- Born: 1938 Zahlé
- Died: 24 April 2013 (aged 74–75) Beirut
- Education: Lebanese Academy of Fine Arts
- Occupation: Caricaturist
- Website: pierresadekfoundation.org

= Pierre Sadek =

Lebanese artist

Pierre Sadek (1938 – 24 April 2013) was a Lebanese caricaturist, considered a pioneer of political cartooning and a great defender of freedom of expression.

==Biography==
Born in Zahlé, he graduated from the Lebanese Academy of Fine Arts and worked for several newspapers, including Al Amal, Al Anwar, An-Nahar, Ad-Diyar, and Assayad magazine where his caricatures of Egyptian President Gamal Abdel Nasser led to his dismissal. He also collaborated with a number of international media, such as Time, France Soir and Washington Post. In 1972 he received two Said Akl Awards. In 1986, he was the first caricaturist in Lebanon to do his drawings on TV as part of the main evening newscast. He organized several exhibitions and is the author of four books.

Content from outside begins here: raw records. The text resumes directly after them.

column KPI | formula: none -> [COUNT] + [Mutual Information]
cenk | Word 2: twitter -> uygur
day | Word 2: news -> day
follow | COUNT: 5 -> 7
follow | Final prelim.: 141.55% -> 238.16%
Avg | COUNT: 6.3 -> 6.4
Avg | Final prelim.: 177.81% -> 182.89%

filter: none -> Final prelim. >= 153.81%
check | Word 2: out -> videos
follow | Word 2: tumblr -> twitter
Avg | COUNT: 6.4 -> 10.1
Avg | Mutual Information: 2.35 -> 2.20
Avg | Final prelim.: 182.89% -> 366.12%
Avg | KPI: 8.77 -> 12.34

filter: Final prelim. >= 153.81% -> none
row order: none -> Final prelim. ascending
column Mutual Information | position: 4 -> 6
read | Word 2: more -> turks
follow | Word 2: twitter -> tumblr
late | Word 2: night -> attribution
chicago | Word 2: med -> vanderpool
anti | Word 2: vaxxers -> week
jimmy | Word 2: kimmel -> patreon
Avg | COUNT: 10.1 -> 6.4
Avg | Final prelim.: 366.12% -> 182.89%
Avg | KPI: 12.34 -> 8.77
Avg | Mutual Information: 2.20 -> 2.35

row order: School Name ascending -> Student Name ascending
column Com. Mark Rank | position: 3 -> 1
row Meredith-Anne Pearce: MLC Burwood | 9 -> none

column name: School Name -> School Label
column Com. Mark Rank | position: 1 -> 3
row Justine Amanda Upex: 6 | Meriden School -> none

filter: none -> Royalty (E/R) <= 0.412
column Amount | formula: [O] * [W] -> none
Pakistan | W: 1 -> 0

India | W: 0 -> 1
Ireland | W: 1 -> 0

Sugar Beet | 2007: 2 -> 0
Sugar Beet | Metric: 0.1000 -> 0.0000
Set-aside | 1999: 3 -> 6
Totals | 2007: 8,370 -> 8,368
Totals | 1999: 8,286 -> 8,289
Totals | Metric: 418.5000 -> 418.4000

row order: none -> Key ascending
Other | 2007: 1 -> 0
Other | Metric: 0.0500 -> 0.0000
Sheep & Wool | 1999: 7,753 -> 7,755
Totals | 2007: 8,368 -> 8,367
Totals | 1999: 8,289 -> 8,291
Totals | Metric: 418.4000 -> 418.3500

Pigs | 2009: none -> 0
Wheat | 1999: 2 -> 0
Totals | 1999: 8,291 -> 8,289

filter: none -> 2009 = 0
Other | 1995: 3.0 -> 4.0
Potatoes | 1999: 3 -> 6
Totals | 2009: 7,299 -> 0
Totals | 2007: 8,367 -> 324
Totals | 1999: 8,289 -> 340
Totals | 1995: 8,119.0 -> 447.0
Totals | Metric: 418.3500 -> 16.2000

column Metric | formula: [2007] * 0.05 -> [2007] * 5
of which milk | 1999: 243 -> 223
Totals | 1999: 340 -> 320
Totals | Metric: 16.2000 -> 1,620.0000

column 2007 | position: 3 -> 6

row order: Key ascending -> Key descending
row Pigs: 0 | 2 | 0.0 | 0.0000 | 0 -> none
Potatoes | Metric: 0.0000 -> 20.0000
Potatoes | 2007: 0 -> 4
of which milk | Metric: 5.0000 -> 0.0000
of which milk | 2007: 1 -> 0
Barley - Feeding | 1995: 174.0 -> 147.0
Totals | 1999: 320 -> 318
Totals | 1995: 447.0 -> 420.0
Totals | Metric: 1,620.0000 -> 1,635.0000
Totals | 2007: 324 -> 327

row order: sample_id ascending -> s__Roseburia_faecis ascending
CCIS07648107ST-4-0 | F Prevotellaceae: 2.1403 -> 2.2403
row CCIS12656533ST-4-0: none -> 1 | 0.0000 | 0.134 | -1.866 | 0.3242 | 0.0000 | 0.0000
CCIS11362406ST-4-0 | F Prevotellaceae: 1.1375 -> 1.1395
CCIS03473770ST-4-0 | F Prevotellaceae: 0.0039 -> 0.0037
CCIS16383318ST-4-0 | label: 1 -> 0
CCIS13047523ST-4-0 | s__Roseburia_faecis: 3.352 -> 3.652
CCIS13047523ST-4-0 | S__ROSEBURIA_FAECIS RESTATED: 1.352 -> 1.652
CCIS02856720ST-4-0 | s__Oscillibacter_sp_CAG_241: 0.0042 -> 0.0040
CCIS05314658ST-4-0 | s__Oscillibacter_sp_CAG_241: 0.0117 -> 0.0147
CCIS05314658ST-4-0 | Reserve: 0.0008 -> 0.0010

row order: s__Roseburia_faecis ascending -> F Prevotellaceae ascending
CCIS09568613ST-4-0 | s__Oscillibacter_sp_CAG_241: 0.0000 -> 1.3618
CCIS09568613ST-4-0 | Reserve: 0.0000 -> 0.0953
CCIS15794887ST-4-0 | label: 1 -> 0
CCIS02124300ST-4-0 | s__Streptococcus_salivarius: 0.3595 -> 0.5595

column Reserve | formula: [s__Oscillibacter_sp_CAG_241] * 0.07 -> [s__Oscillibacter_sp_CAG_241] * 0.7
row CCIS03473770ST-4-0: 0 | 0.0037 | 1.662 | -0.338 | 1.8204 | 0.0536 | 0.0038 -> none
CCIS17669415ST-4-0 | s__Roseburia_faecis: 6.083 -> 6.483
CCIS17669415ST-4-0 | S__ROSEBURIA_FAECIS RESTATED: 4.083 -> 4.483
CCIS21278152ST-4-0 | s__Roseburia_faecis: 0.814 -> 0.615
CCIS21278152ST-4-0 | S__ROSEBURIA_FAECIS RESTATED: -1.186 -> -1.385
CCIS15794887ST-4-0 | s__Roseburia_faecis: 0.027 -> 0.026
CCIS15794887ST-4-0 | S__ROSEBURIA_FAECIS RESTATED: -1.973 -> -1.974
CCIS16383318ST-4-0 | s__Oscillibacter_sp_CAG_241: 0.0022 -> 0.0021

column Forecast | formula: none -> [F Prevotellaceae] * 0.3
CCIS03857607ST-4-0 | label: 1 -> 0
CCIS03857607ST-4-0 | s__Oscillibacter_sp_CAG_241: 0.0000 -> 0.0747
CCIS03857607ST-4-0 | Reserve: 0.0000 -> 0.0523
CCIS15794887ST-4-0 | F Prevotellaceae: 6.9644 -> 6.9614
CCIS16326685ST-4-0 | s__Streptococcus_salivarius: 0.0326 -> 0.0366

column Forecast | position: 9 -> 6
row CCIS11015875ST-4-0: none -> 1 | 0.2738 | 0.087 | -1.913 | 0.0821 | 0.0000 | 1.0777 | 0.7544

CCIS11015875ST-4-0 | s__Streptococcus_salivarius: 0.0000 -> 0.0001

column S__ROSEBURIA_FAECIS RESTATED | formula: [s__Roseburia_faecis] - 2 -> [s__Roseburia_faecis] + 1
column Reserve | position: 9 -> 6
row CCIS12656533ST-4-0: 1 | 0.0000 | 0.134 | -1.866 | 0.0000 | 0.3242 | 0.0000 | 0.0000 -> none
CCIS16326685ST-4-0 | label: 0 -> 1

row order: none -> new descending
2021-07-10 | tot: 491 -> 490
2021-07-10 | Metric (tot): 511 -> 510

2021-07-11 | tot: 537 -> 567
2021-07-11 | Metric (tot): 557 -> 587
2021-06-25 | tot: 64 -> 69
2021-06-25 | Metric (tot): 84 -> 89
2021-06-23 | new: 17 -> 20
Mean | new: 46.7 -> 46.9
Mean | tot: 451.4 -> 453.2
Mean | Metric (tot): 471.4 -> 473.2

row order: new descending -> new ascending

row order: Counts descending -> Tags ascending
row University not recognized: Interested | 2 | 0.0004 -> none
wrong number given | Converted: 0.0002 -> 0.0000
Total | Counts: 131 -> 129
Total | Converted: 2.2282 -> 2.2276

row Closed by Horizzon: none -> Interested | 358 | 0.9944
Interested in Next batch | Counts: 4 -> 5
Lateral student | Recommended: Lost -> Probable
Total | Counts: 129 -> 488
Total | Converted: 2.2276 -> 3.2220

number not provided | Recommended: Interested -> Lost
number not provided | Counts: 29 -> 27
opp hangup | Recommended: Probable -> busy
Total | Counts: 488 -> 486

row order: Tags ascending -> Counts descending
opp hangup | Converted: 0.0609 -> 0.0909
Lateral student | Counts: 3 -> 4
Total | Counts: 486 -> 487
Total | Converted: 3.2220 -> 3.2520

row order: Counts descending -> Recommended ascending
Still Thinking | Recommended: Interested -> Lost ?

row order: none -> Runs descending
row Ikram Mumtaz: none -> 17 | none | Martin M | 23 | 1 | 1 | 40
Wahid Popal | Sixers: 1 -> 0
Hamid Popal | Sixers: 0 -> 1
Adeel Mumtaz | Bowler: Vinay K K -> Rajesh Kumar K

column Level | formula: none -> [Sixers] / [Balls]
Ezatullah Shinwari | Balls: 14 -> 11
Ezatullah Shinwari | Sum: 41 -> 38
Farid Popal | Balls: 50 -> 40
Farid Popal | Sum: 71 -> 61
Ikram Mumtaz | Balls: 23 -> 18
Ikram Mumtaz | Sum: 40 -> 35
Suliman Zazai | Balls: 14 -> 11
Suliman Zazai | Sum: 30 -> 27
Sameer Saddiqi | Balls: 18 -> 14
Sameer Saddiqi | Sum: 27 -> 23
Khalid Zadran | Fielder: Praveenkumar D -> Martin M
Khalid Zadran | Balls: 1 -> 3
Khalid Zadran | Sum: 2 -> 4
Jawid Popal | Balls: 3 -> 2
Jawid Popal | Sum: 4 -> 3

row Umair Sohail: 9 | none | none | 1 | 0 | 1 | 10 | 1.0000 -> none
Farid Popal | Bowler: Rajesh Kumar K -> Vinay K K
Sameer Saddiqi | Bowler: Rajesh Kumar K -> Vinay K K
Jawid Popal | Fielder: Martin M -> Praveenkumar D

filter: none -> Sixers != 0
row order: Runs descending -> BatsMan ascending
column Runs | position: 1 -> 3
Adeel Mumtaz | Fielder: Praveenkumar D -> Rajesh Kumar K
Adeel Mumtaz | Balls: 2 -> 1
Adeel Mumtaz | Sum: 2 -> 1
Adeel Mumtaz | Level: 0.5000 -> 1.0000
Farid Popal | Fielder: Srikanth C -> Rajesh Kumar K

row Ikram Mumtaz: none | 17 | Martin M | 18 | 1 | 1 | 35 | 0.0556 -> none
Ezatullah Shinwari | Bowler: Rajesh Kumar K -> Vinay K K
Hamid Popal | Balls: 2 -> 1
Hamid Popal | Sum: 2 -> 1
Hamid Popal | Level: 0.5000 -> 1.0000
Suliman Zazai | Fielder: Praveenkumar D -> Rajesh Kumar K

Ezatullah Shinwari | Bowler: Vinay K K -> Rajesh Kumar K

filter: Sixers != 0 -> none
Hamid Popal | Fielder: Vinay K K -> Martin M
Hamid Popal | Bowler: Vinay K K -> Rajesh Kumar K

In 2012 he had to deal with a violent campaign against him because he had published a caricature of Hassan Nasrallah, head of the Shiite group Hezbollah, in the daily newspaper Al Joumhouria. In December the same year, President Michel Suleiman named him Commander of the National Order of the Cedar. He had previously been named Knight of the same order by President Suleiman Frangieh and Officer by both President Elias Hrawi and former Prime Minister Rafic Hariri.

He died at 75 at St. George Hospital in Ashrafieh after a long struggle with cancer on 24 April 2013.

==Politics==
Sadek was politically right-wing, advocating the traditional idea of Lebanon. Politicians he supported included, Raymond Edde, Camille Chamoun, Bachir Gemayel and Rafik Hariri, among others.
He was against and highly critical of factions such as the Pan-Arab Nasserites, the PLO and the Syrian leadership, as well as their Lebanese allies during the civil war (1975–1990). He also criticized the Lebanese authorities, who allied with the Syrian regime to rule Lebanon under what has later become to be known as the "guardianship system".
During recent years, however, Sadek focused on Hezbollah, insisting on drawing caricatures of Secretary-General Hassan Nasrallah, despite being threatened on Facebook over it. Nevertheless, his favorite subject in his last years was Hezbollah's ally, Gen. Michel Aoun. Sadek never tired of depicting Aoun as an angry orange, in reference to the logo of Aoun's Free Patriotic Movement.